AI可视化模板策略的流程细化

由ypyu创建，最终由ypyu更新于2021-04-29 03:25 被浏览 6 用户

   很多使用平台的朋友都希望建立更加细化的AI可视化流程，下图是平台默认生成的AI可视化流程

image|602x398 细心的朋友可以发现，通过添砖加瓦进一步细化AI可视化流程，比方说加入代码过滤，加入自定义函数特征定义，加入特征的过滤等常用功能，如下图所示 image|602x387 下图标识了这些增加的模块功能 image|602x384 对应的模块代码也附上： 代码过滤 ：自定义python模块 代码例子：

    start_date=input_1.read_pickle()['start_date']
    end_date=input_1.read_pickle()['end_date']
    ins = input_1.read_pickle()['instruments']
    ins_filter=[name  for name in ins if name[0]=='3'] #抽取创业板代码
    df={'start_date':start_date,'end_date':end_date,'instruments':ins_filter}
    data_1 = DataSource.write_pickle(df)
    return Outputs(data_1=data_1, data_2=None, data_3=None)

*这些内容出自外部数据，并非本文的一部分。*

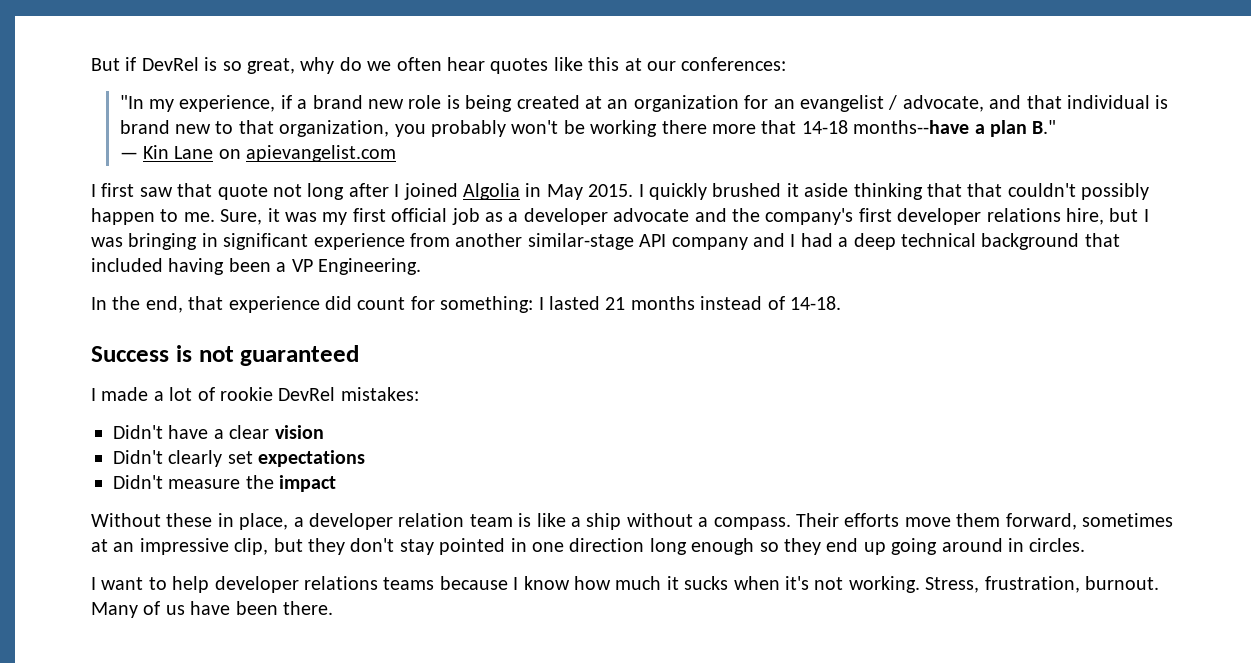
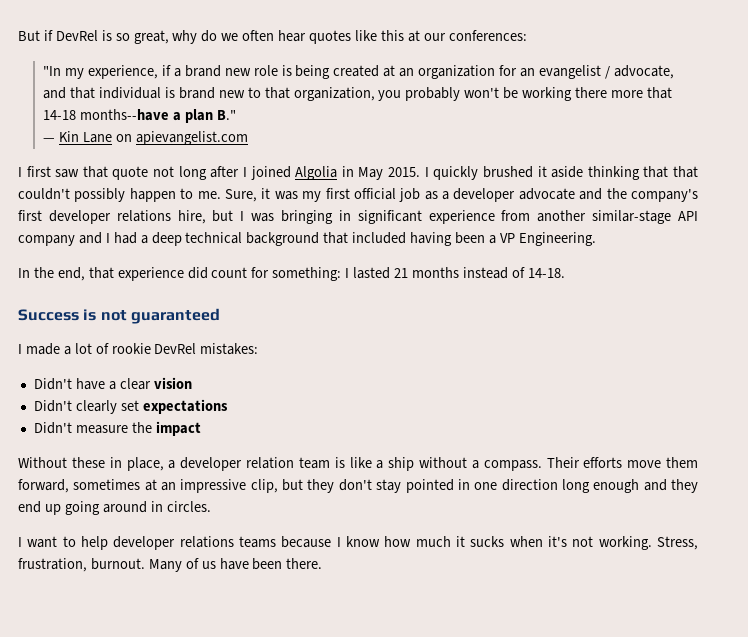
[759,542,779,552] so -> [643,479,667,491] and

自定义函数因子列表 ： 输入特征列表模块 代码例子：

cyc(close_0,open_0,turn_0) 
#表示生成一个叫cyc(close_0,open_0,turn_0)的特征，此特征计算需要用到close_0,open_0,turn_0的数据

自定义函数因子计算： 衍生特征抽取模块 代码例子:

def dma(X,A):
    result=pd.DataFrame(np.zeros((len(X),X.columns.size)),index=list(X.index),columns=X.columns)
    result.iloc[0]=X.iloc[0]*A.iloc[0]
    for i in range(1,len(X)):
        result.iloc[i]=A.iloc[i]*X.iloc[i]+(1-A.iloc[i])*result.iloc[i-1]        
    return result
#计算dma均线 即dma(X,A)[n]=A[n]*X[n]+(1-A[n])*dma(X,A)[n-1]
def cal_cyc(df,N):
    hsl=pd.pivot_table(df,values='turn_0',index=['date'],columns=['instrument'])/100
    if N>0:    
        AN=dma(N*hsl/(1+(N-1)*hsl),(1+(N-1)*hsl)/N)
    else:
        AN=hsl
    mclose=pd.pivot_table(df,values='close_0',index=['date'],columns=['instrument'])
    mopen=pd.pivot_table(df,values='open_0',index=['date'],columns=['instrument'])
    mid=(mclose+mopen)/2
    AN_1=AN.shift(1)
    AN_1.iloc[0]=0
    if N>0:
        CYCN=dma(mid*hsl/(AN-AN_1*(1-hsl)*4/5),1-(N-1)*AN_1*(1-hsl)/N/AN)
    else:
        CYCN=dma(mid*hsl/(AN-AN_1*(1-hsl)),1-AN_1*(1-hsl)/AN)
    cycn=CYCN.T.unstack().reset_index()
    cycn.columns=['date','instrument','cyc'+str(N)]
    df1=df.merge(cycn,on=['date','instrument']).copy()
    df1['close_0']=df1['cyc'+str(N)]
    return df1['close_0']
#定义CYC指标的计算函数，这里没有使用groupby和apply逐个股票计算，因为考虑到数据量大时的计算效率问题，直接采用了数据透视表的方法计算。需要注意的是最后return的必须是某个dataframe的'close_0'或'open_0'或'turn_0'，也就使用是cyc函数的参数对应的列名！
def cyc(df,close_0,open_0,turn_0):
    return cal_cyc(df,5)	#计算5日成本均线
#定义cyc函数(注意与自定义函数因子同名)
bigquant_run = {
    'cyc':  cyc
}

自定义函数因子+基础因子+表达式因子的融合作为因子输入列表：自定义python模块 此模块用于将基础因子、衍生因子与自定义函数的因子融合在一起作为机器学习的输入代码例子：

    df1=input_1.read_pickle()
    df2=input_2.read_pickle()
    df=df1+df2
    print(df)
    data_1 = DataSource.write_pickle(df)
    return Outputs(data_1=data_1, data_2=None, data_3=None)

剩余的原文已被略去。